_HOW TO COMPLETE THIS TASK_
Using the records below, write out only the lines from the line containing "Louisville Louisville derby cap" up to and including the line containing "delivery date: 2024-06-12 -> 2024-05-15", exactly, with no pictures.

_GIVEN INFORMATION_
────────────────────

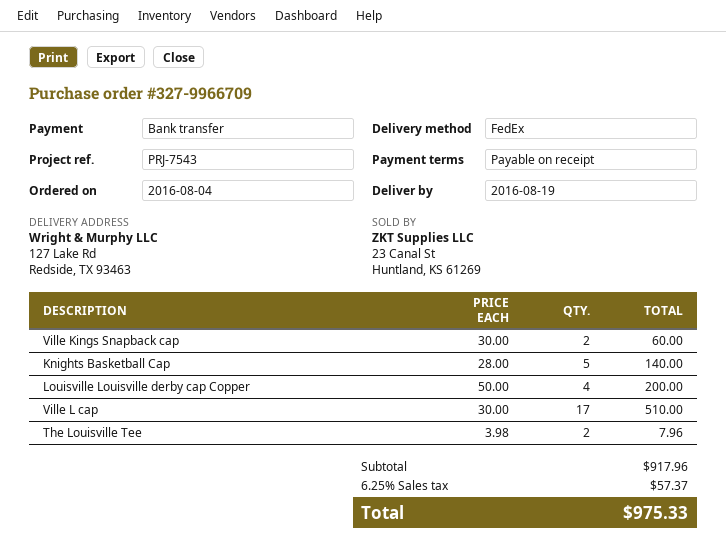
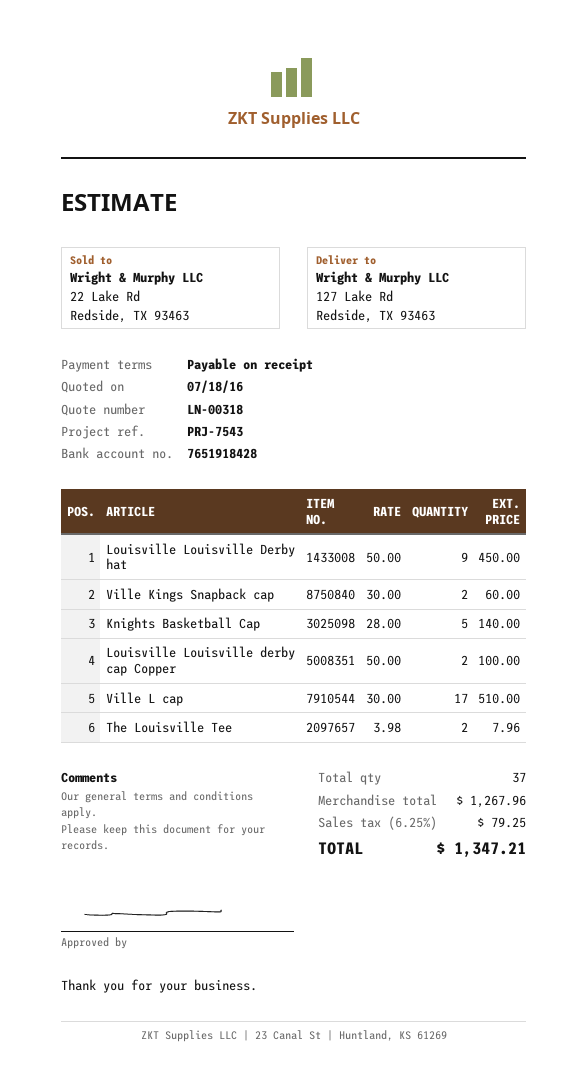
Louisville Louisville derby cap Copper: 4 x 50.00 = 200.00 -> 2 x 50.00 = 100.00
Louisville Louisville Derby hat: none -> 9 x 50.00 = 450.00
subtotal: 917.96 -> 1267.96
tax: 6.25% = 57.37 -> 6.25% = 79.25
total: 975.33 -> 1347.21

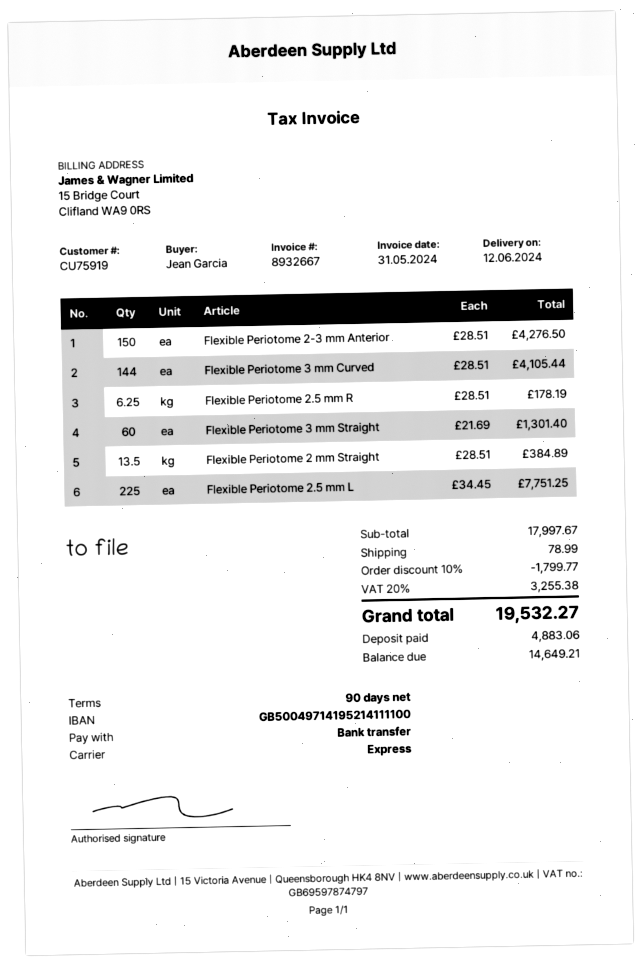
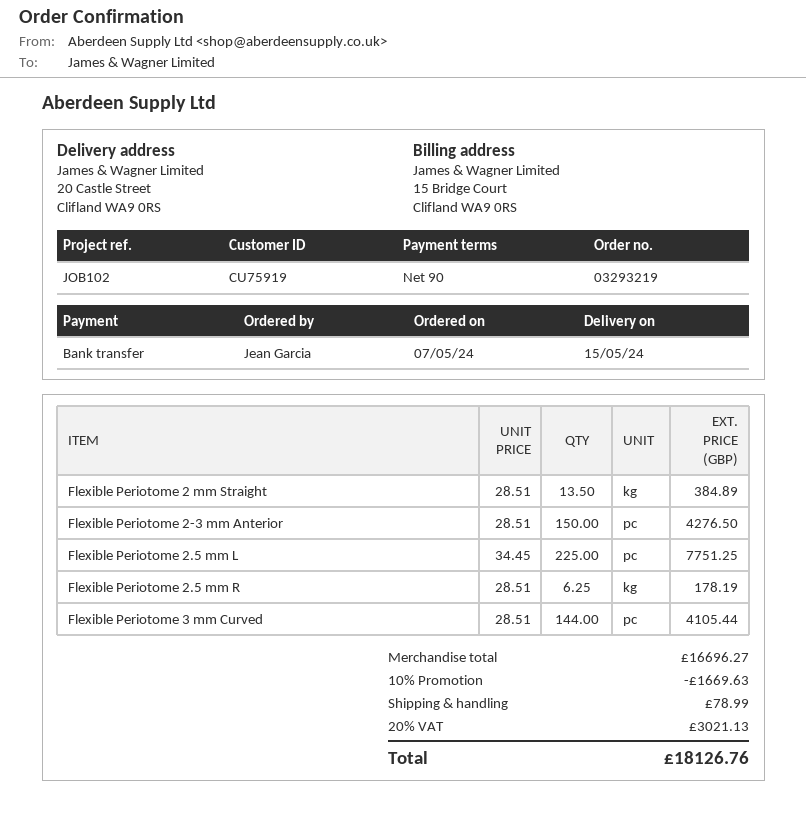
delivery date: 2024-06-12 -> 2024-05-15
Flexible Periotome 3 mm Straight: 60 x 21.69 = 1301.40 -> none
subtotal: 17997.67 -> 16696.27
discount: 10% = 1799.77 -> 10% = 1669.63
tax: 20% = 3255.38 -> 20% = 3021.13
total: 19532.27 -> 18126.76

────────────────────

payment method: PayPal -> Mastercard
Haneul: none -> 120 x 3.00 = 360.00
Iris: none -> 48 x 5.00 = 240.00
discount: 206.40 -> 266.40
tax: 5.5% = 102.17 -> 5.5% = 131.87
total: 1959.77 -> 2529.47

────────────────────

_ANSWER FOR THIS EXERCISE_
Louisville Louisville derby cap Copper: 4 x 50.00 = 200.00 -> 2 x 50.00 = 100.00
Louisville Louisville Derby hat: none -> 9 x 50.00 = 450.00
subtotal: 917.96 -> 1267.96
tax: 6.25% = 57.37 -> 6.25% = 79.25
total: 975.33 -> 1347.21

delivery date: 2024-06-12 -> 2024-05-15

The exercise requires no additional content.